🤖 AI Summary
Existing topology-preserving lossy compression methods suffer from low throughput, limited support for topological descriptors, and a lack of theoretical convergence guarantees. This work proposes a high-performance parallel compression algorithm that jointly preserves the fidelity of extremum graphs and contour trees for the first time, avoiding explicit topological reconstruction by enforcing constraints on vertex extremum neighborhood relations and the global ordering of critical points. Built upon GPU and distributed architectures, the method employs a bounded iterative refinement strategy coupled with vulnerability graph analysis to model cascade effects, yielding provable convergence bounds. Experiments demonstrate a single-GPU correction throughput of 4.52 GB/s—up to 3,285× faster than existing approaches—and achieve sub-48-second processing of 512 GB datasets using 128 GPUs, attaining an aggregate throughput of 32.69 GB/s.
📝 Abstract
This paper introduces EXaCTz, a parallel algorithm that concurrently preserves extremum graphs and contour trees in lossy-compressed scalar field data.

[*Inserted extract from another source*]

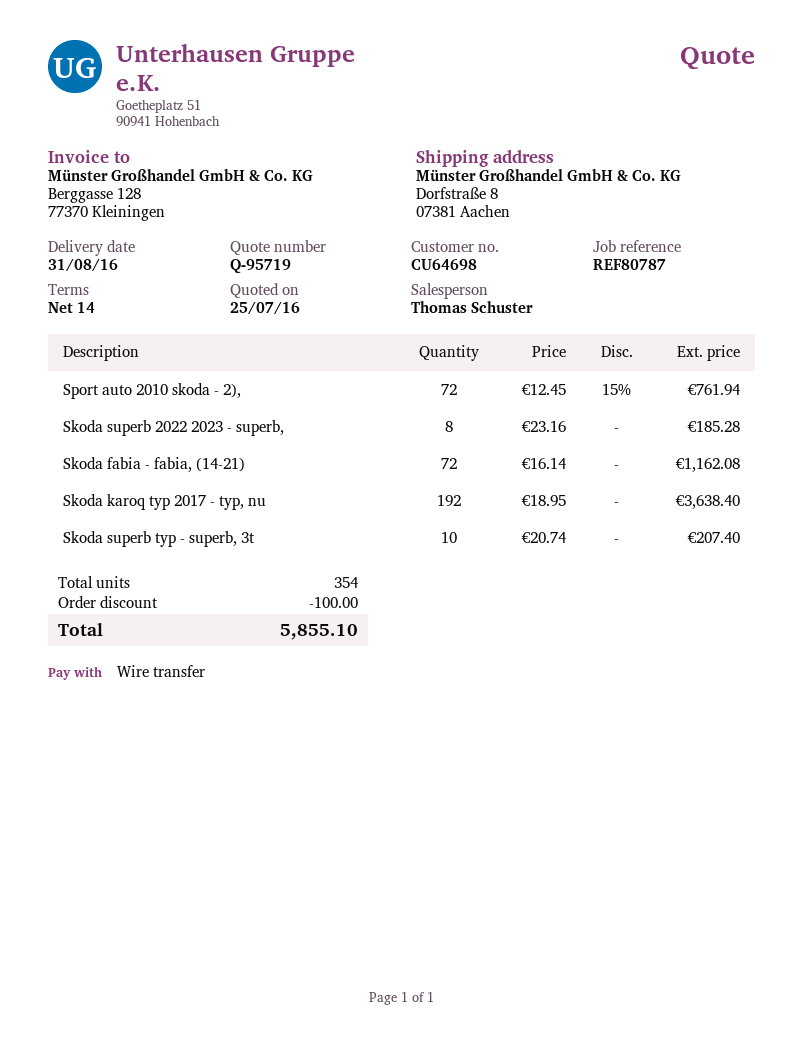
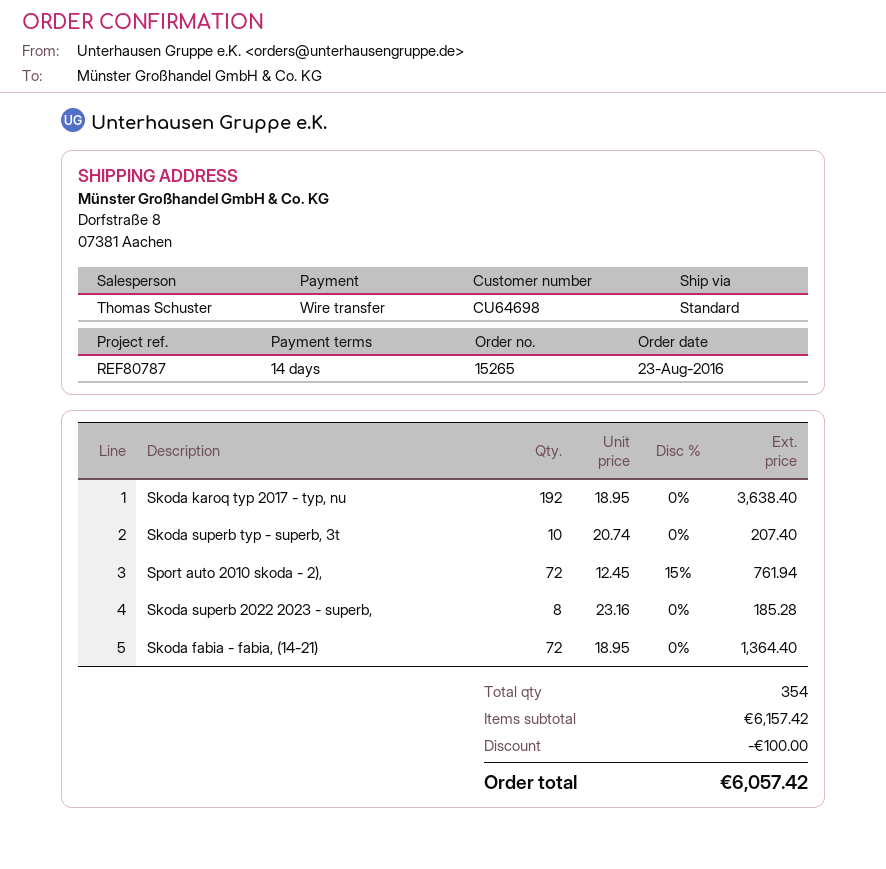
Skoda fabia - fabia, (14-21): 72 x 16.14 = 1162.08 -> 72 x 18.95 = 1364.40
total: 5855.10 -> 6057.42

While error-bounded lossy compression is essential for large-scale scientific simulations and workflows, existing topology-preserving methods suffer from (1) a significant throughput disparity, where topology correction speeds are on the order of MB/s, lagging orders of magnitude behind compression speeds on the order of GB/s, (2) limited support for diverse topological descriptors, and (3) a lack of theoretical convergence bounds. To address these challenges, EXaCTz introduces a high-performance, bounded-iteration algorithm that enforces topological consistency by deriving targeted edits for decompressed data. Unlike prior methods that rely on explicit topology reconstruction, EXaCTz enforces consistent min/max neighbors of all vertices, along with global ordering among critical points. As such, the algorithm enforces consistent critical-point classification, saddle extremum connectivity, and the preservation of merge/split events. We theoretically prove the convergence of our algorithm, bounded by the longest path in a vulnerability graph that characterizes potential cascading effects during correction. Experiments on real-world datasets show that EXaCTz achieves a single-GPU throughput of up to 4.52 GB/s, outperforming the state-of-the-art contour-tree-preserving method (Gorski et al.) by up to 213x (with a single-core CPU implementation for fair comparison) and 3,285x (with a single-GPU version). In distributed environments, EXaCTz scales to 128 GPUs with 55.6\% efficiency (compared with 6.4\% for a naive parallelization), processing datasets of up to 512 GB in under 48 seconds and achieving an aggregate correction throughput of up to 32.69 GB/s.